▶ [Source information]

========================================================================

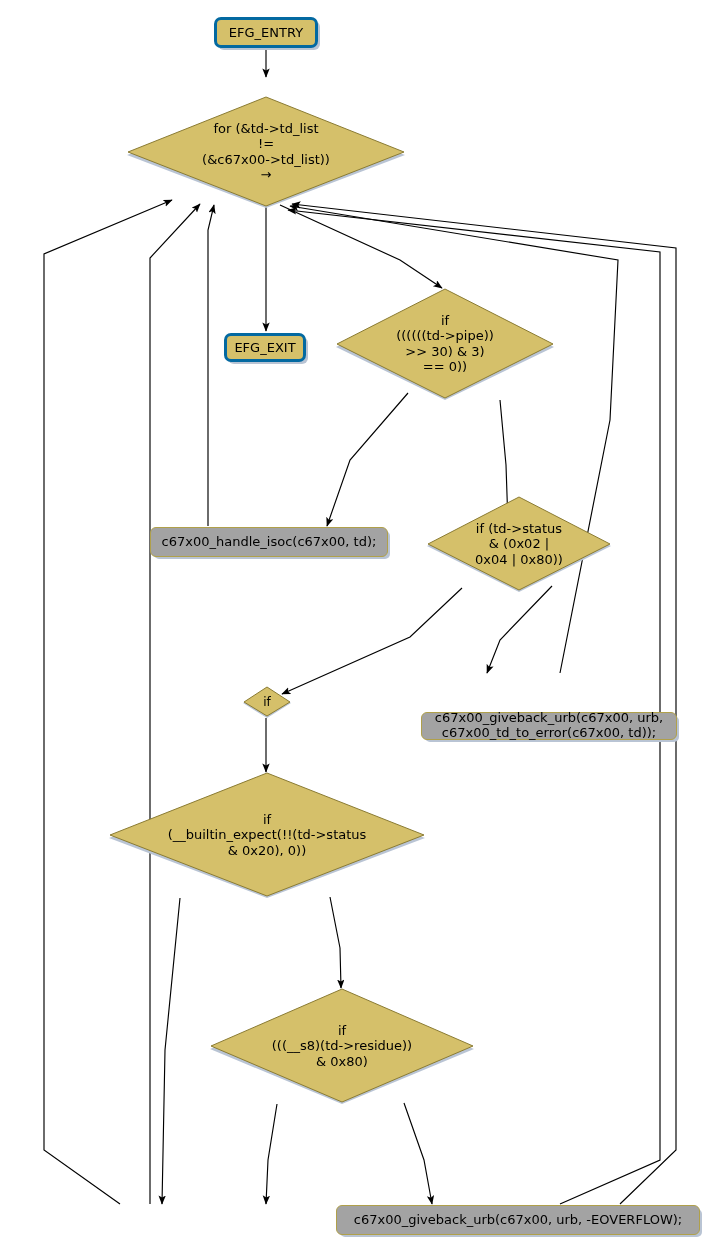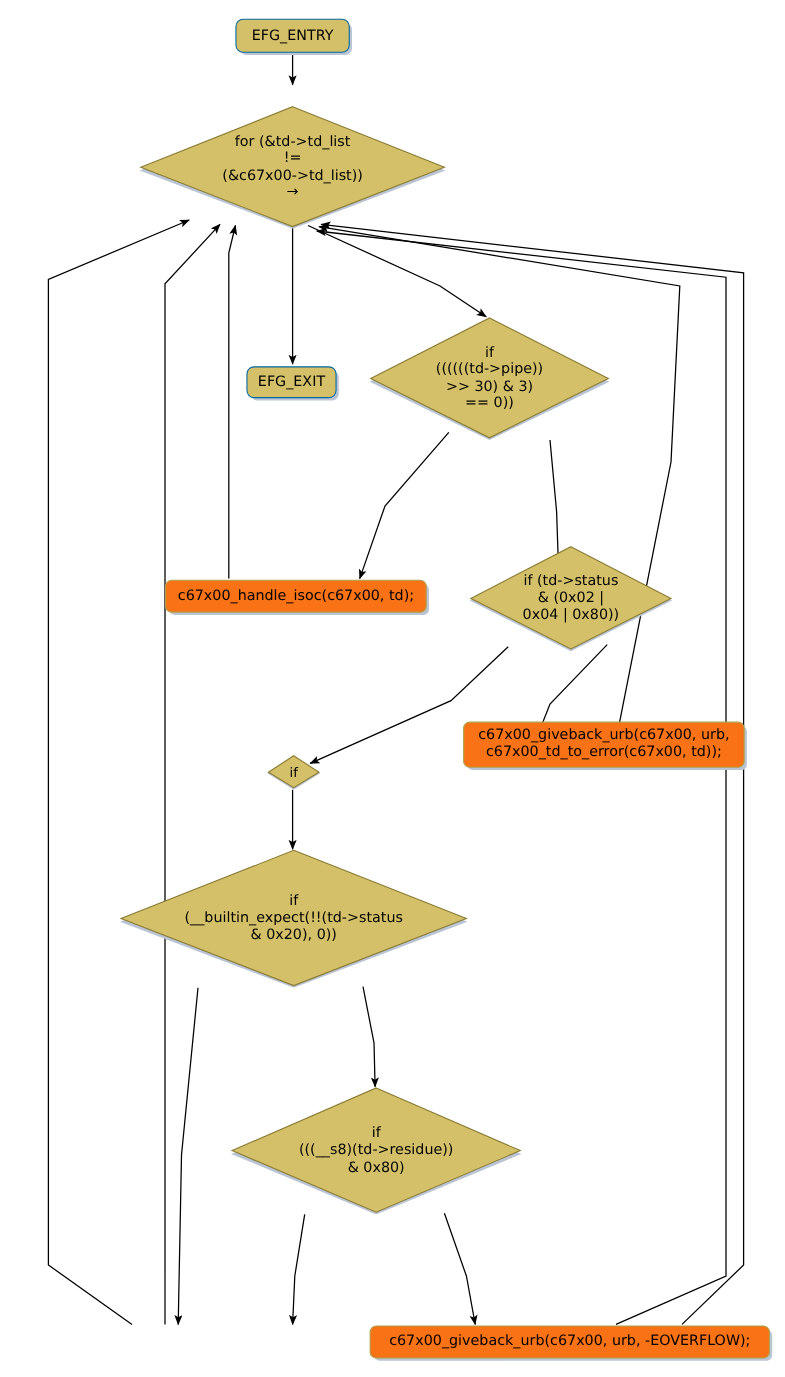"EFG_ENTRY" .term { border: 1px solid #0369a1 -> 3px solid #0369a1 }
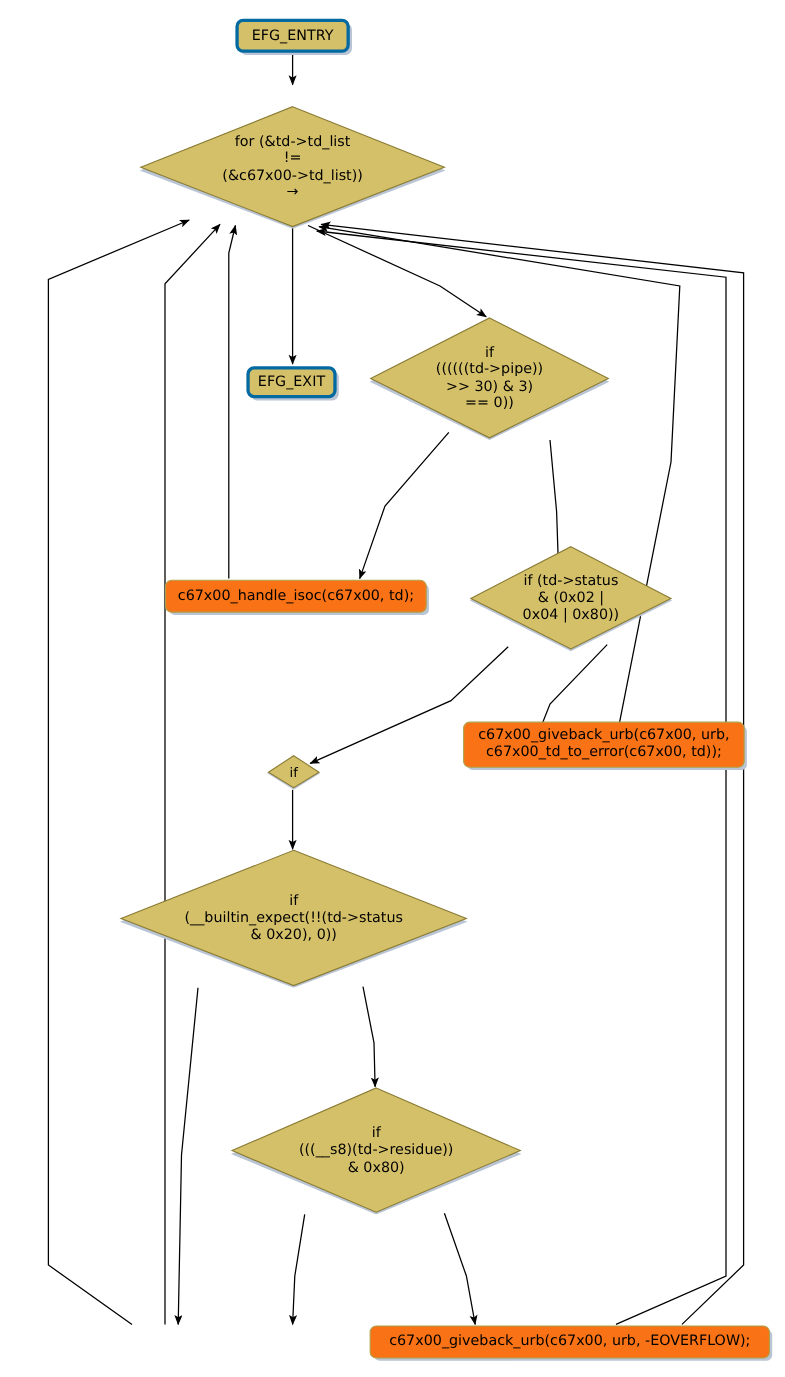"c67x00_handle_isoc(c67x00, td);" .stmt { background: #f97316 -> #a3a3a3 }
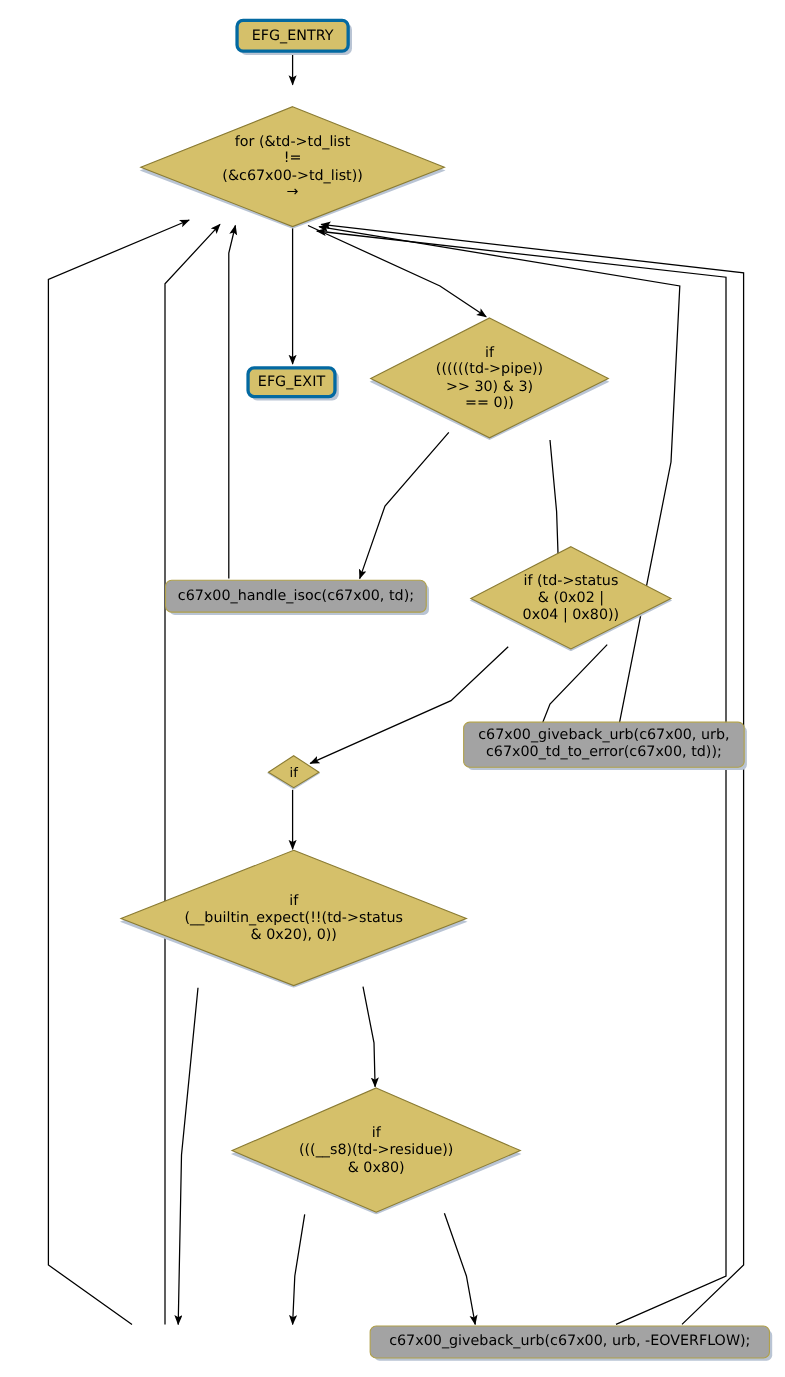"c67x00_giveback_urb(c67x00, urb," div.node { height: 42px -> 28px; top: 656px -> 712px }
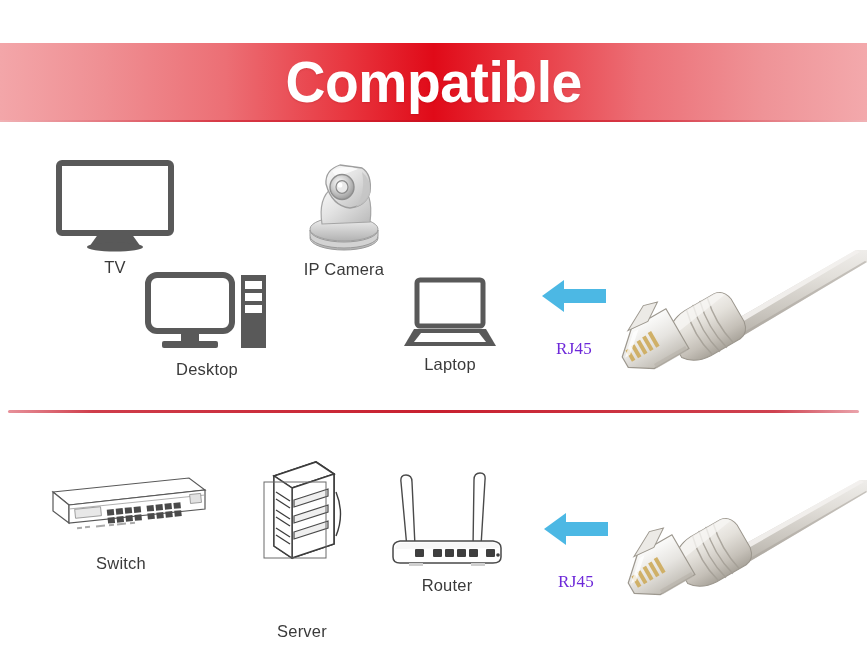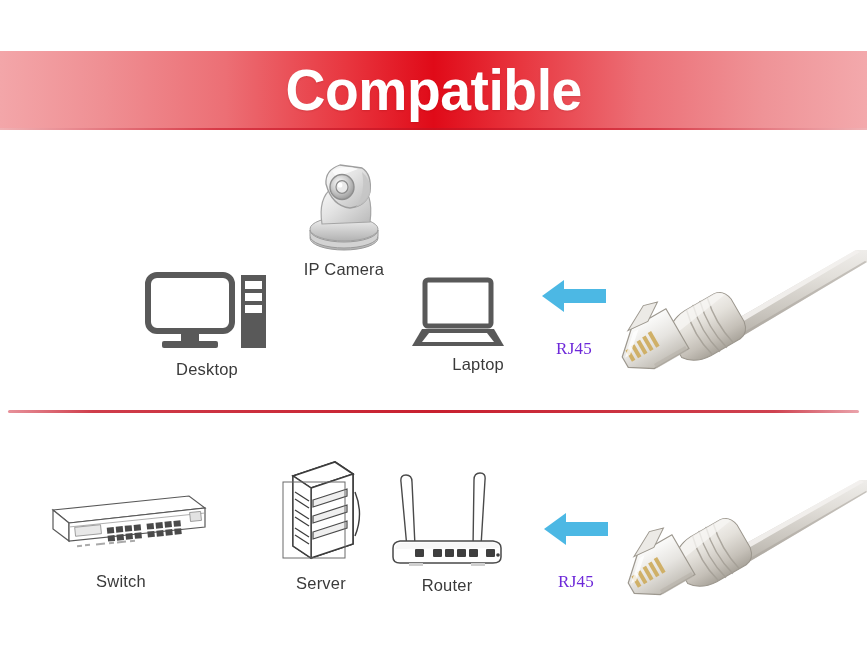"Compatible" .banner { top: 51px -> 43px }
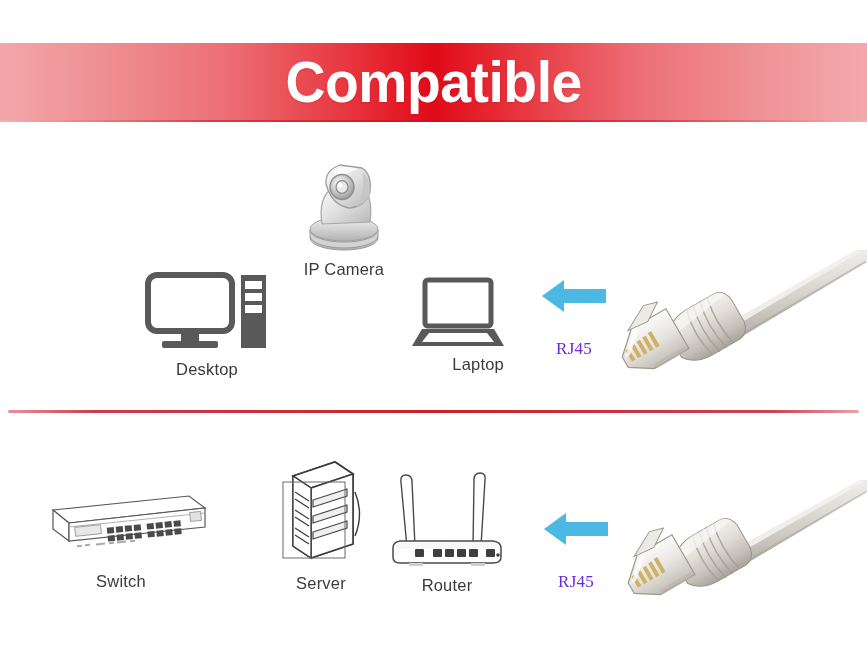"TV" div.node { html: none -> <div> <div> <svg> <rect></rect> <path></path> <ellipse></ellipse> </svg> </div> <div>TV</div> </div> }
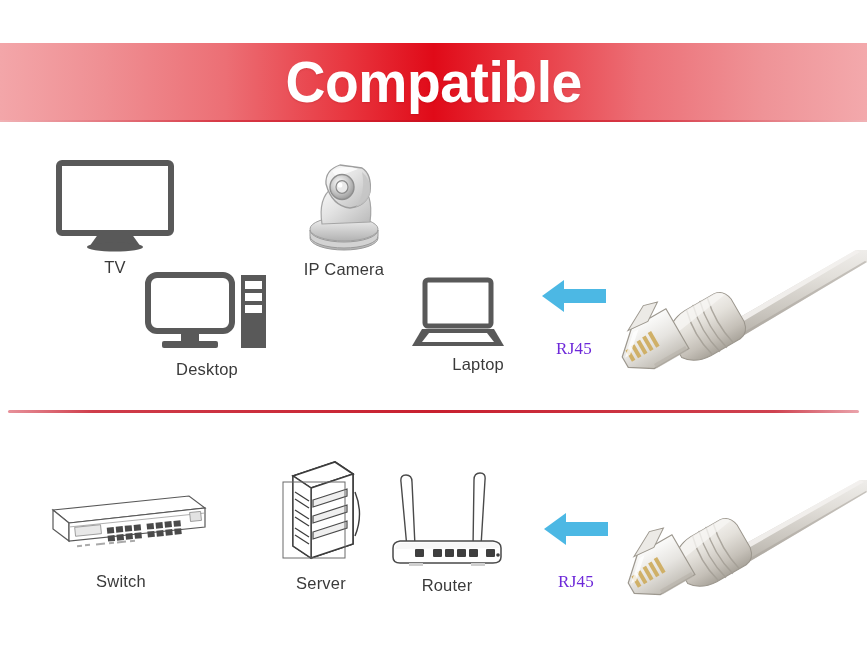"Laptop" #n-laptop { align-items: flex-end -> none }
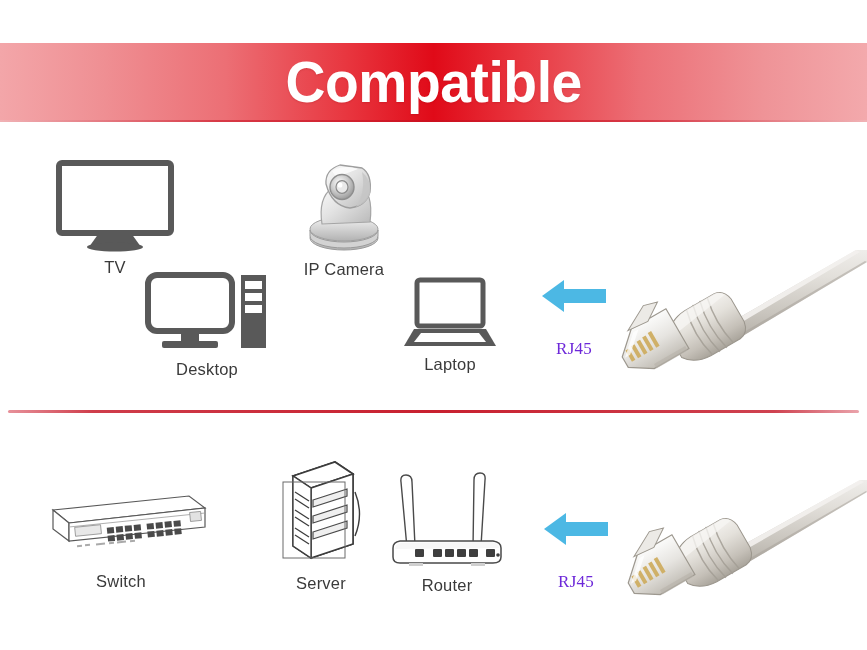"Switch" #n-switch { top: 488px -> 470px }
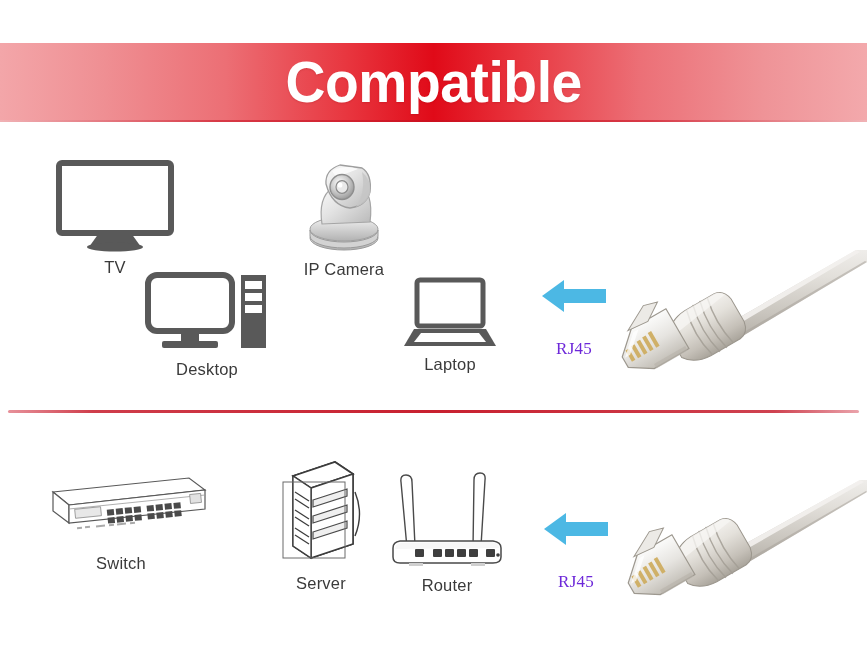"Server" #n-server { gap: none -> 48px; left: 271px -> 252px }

========================================================================

▶ [Work order] Give every entry above again, exactly, and keep all pictures out of it.

▶ [Exercise response]
"EFG_ENTRY" .term { border: 1px solid #0369a1 -> 3px solid #0369a1 }
"c67x00_handle_isoc(c67x00, td);" .stmt { background: #f97316 -> #a3a3a3 }
"c67x00_giveback_urb(c67x00, urb," div.node { height: 42px -> 28px; top: 656px -> 712px }
"Compatible" .banner { top: 51px -> 43px }
"TV" div.node { html: none -> <div> <div> <svg> <rect></rect> <path></path> <ellipse></ellipse> </svg> </div> <div>TV</div> </div> }
"Laptop" #n-laptop { align-items: flex-end -> none }
"Switch" #n-switch { top: 488px -> 470px }
"Server" #n-server { gap: none -> 48px; left: 271px -> 252px }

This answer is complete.